Isso é terrível para uma mãe e, mais ainda ,para o Brasil que quer se tornar uma economia forte, mas que não cuida e nem trata como deveria atender seus dependentes químicos, enfrentando seus problemas de saúde internos que afetam e destroem famílias inteiras! Os turistas que virão para a Copa das Confederações e depois para a Copa do Mundo não desejarão saber que o país não enfrenta seus problemas internos de saúde, mas investe muito dinheiro para ter uma copa do mundo! A FIFA, que exige tantas coisas de um país sede, também deveria exigir que o Brasil também cuidasse da saúde de seu povo, com o mesmo nível de exigência que faz para a infra-estrutura no entorno dos Estádios que receberão os jogos.

 

“Eu sou mais pedir para botar essa corrente na minha perna, para eu ficar dentro de casa e aguentar aqui, mesmo que eu fique sentindo mal, com a fissura do negócio, do que sair para a rua e ser arriscado a morrer”. Dona Glória, a declaração de seu filho, poderia ter sido outra bem diferente, mas parece que o Governo Federal não quer ver que ele precisa urgentemente tratar os dependentes químicos e não deixar unicamente essa responsabilidade para Estados e Municípios porque a desintoxicação, o período de crise de abstinência, precisa ser enfrentada com terapias e remédios e isso a presidente Dilma Roussef, nem seu Ministro da Saúde ou outros Ministros que cuidam da área social da população, querem ver.

 

Dona Glória, o que seu filho pediu e a senhora atendeu, foi por puro ato de desespero porque toda a família adoece junto com o dependente químico, também, e precisa enfrentar juntos o período de recuperação do paciente.

 

Quando estava dentro do carro, sendo levado a clínica particular que aceitou tratá-lo, seu filho disse em alto e bom tom para todos ouvirem:”vou falar para quem tiver ouvindo essa reportagem: não entre nessa droga aí, não. É raiva, é ódio, é tudo junto, é cinco segundos de céu quando usa, e o resto, tudo de inferno”.

 

Mesmo assim, dona Glória, seu filho não teve forças suficientes para enfrentar seu vício e voltou para “os cinco segundos de céu (...) e o resto, tudo de inferno”.  Ou seja, o inferno do crack, local para onde todos irão se o Governo Federal não tomar a decisão rápida, firme e corajosa de tratá-los enquanto é tempo, admitindo que o problema existe e criar um programa de saúde pública de tratamento.

 

Também sei o quanto é difícil esse tratamento, dona Glória!
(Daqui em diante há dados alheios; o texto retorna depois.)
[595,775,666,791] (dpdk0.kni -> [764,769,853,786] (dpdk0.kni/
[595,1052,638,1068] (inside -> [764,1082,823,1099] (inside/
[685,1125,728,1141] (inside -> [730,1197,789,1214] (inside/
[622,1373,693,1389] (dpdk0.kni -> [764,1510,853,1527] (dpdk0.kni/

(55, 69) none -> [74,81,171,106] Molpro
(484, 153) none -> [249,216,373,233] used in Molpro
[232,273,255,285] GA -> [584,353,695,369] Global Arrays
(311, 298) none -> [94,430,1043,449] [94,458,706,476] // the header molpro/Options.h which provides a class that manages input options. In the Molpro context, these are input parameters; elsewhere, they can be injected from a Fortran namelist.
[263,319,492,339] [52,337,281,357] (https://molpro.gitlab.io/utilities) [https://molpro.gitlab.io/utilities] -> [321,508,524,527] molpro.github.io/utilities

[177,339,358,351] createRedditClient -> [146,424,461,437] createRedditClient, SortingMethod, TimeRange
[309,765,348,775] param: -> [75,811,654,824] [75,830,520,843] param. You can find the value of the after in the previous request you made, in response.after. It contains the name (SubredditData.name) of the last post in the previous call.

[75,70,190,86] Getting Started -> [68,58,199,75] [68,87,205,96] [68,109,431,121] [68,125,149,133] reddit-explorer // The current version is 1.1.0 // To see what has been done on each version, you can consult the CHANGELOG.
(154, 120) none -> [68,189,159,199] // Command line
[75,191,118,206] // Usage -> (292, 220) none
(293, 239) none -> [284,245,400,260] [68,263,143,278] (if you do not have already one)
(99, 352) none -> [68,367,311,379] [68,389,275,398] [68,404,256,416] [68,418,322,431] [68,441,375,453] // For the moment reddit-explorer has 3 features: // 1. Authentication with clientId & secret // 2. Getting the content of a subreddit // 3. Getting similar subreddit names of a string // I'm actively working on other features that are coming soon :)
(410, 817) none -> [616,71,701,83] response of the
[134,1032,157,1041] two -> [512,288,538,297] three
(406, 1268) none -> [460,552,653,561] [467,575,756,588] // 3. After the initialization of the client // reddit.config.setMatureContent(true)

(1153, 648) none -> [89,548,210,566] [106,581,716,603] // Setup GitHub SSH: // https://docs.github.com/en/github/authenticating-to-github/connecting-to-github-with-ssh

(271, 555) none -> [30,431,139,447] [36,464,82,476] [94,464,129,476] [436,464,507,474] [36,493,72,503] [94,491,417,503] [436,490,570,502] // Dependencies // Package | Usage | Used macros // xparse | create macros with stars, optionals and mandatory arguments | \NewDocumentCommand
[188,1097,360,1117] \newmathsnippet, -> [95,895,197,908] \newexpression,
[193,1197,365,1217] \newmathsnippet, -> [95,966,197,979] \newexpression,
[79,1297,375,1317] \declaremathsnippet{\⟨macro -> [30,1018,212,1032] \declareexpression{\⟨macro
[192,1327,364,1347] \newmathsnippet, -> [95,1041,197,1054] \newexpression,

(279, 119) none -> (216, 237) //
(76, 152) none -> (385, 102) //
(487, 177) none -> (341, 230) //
Paz para a senhora e força nesse momento porque o tratamento pode levar meses e pode não levar à total de recuperação. Mesmo assim, foi um dia de glória para a dona Glória, ver seu filho sendo levado para uma clínica particular de reabilitação!

 

 “A gente cria um filho para viver uma vida de sucesso, aí de repente você... é como se puxasse seu tapete. Ele vai sair disso”, desabafa Maria da Glória das Graças, mulher guerreira e determinada como tantas outras glórias anônimas que vivem no Brasil, contaminado pelas pedras de crack, mas sem coragem para se expor, sofrendo caladas.  

 

É, dona Glória, seu filho sairá desse vício, se Deus quiser e seria melhor ainda se o Governo Federal criasse e implantasse um programa nacional de tratamento para dependentes químicos que não expusesse às famílias de “glórias” anônimas dessa maneira!